Saturday, October 17, 2009

From Ed Chassaing

17 October 2009
[btw, I know your birthday is next week, but this is when I’m sending this]

Willie…Will…William…
Names that have crossed my path my entire life, and have had the most positive effects on me.

The first “William” was ‘Uncle Bill’ my adoptive father. He met me when he and my Aunt were engaged and I was living in an orphan home, around 3 years old. I owe most of my upbringing and values to that William. Uncle Bill passed away in November of 1995.

The second “William” is my son, Willy, or how he has wanted to be called since his early teens, Will. I didn’t know I could love anyone as much as I did my daughter, Katie, since she captured my heart immediately after she was born and our relationship has continued to grow to this day. But to my amazing surprise, I found that I could love another every bit as much as I did my daughter, but this time it was my son, Willy. As I may have mentioned to you before, I cannot love anyone more than I love my son, Katie, but I cannot love anyone more than I love my son, Willy, either. It’s an unexplainable phenomenon, but it’s true…the loves are different, of course, because they’re different people, but they are both all-consuming and wonderful. Despite what good counselors may proclaim, and I don’t doubt their wisdom, I am unable to love anyone more than my children.

But I have found through this love of Katie and Will that I can in fact have other relationships that are every bit as heartfelt and deep and loving, even if they are not exactly the same. One of those has been fairly recent with my wife Lisa. I know we’ve all spent a little time together – you Tanya, Lisa and me –and we would definitely like to get back together again. As you have probably taught me as much as anyone, all loves are not equal, and of course not the same, but each is unique and fulfilling in its own way.

And of course, this note is not about me or the others whom I have come to love over the years, but to you, the third of the “Williams” who are so special to me (and forgive me, but I don’t remember if you are indeed a “William” officially, of if “Willie” is your given name). From the time that Tim introduced us – was it 1990? 1991? – I felt a strong connection and mutual respect that I had not experienced since I left the seminary in the late 70s. It’s so rare to find another mature, creative male figure that I can share a deep respect and loving friendship with. It’s not something that is typically expressed openly amongst heterosexual males in our society. But I do love you Willie, and I wish we could spend more regular time together.

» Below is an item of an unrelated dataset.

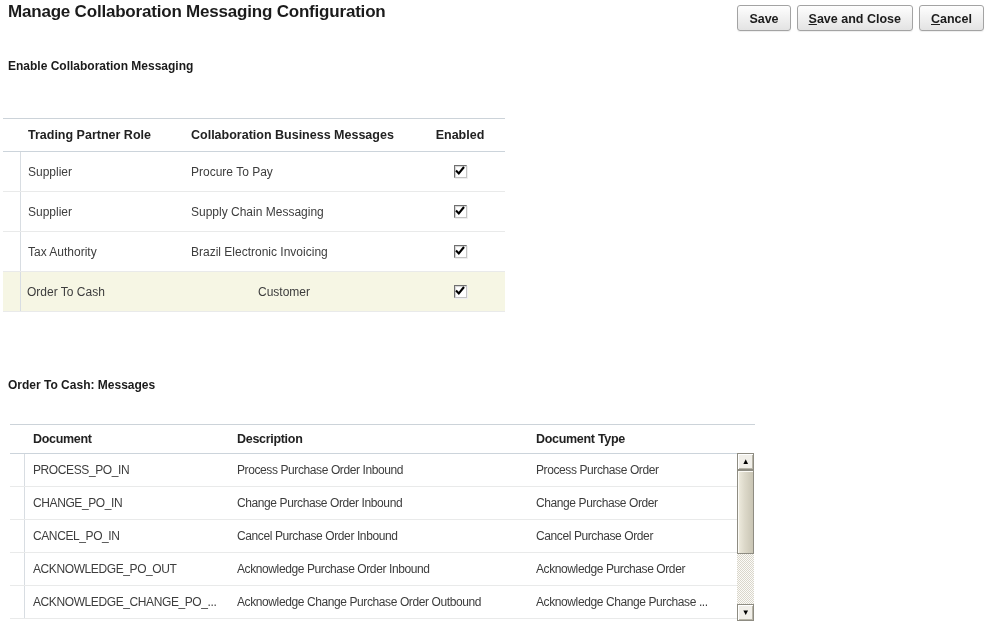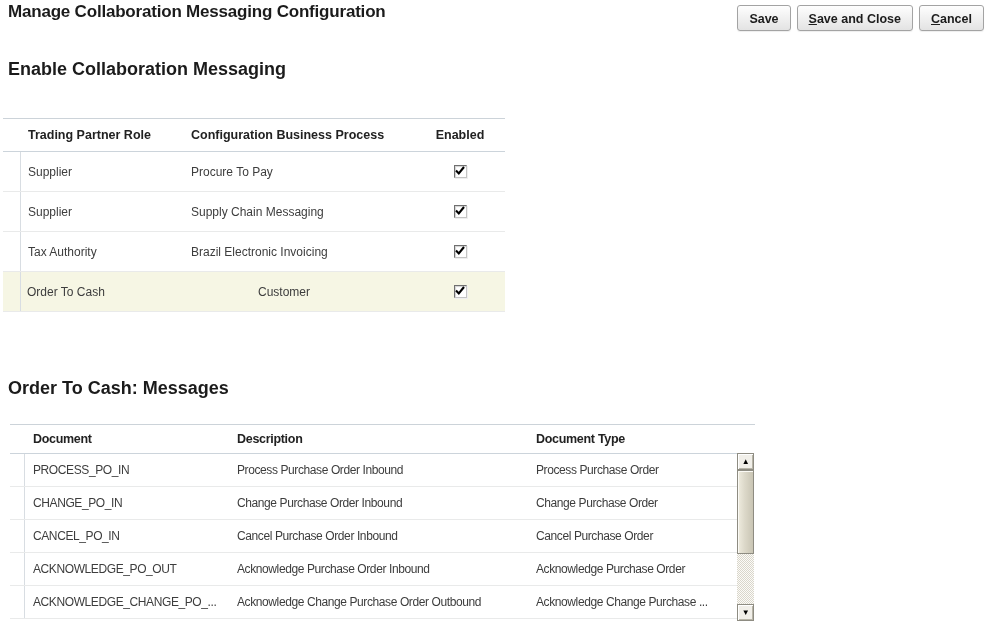"Enable Collaboration Messaging" .section-heading { font-size: 18px -> 12px }
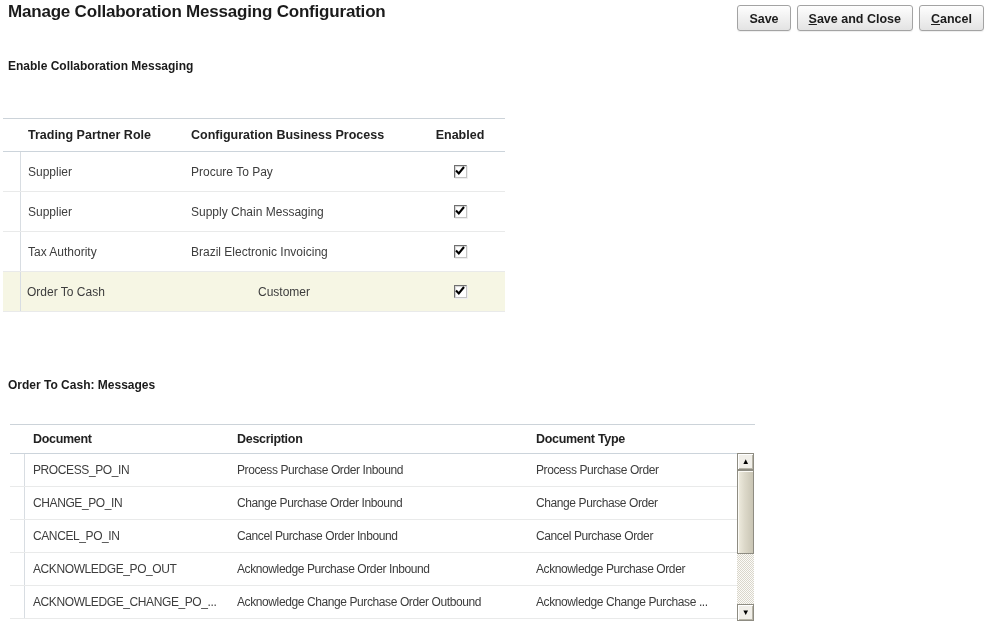"Configuration Business Process" div.cell { text: Configuration Business Process -> Collaboration Business Messages }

How are your studies coming? Are you still developing your “personal / career development” business? When are we going to get back together again?
Well these are only a few of the dozens of things that we need to catch up on, but now we’re getting ready to celebrate your graduation into the AARP fraternity. Welcome…jump on in…the water’s cooler, but not freezing. Caution is a good rule to live by, as certain harsh realities become more clear: you’re still the best basketball player that I’ve had the fortune of teaming with and playing against on a regular basis, but I think the Lakers are going to stick with Kobe over the “next Michael” who performs weekly at Richland CC. But as you know, injuries are more painful and take longer to recover from, so please take it easy…at least easier.

In the end, when I try to describe the Willie that I’ve come to love so much as one of my dearest, albeit distant friends, I think of the a Jonathan Swift saying that I admire: “May you live all the days of your life.” Sounds simple, but I think so many of us, and this is definitely applies to me, simply exist…survive…struggle to make it through the present times, with the hope of something more fulfilling in the future. But the ‘present’ is the gift of life today, and there’s no way of knowing if any tomorrow will be better, or if we even get another tomorrow, so living each day to the fullest is our biggest challenge. And I can honestly say that you, Willie, are one of the people that I truly admire in this regard. You’ve lived your life, regardless of the challenges or barriers, to the fullest of anyone I’ve known.

And as we celebrate this milestone birthday, I look forward to hearing about your plans to live the next 50 years!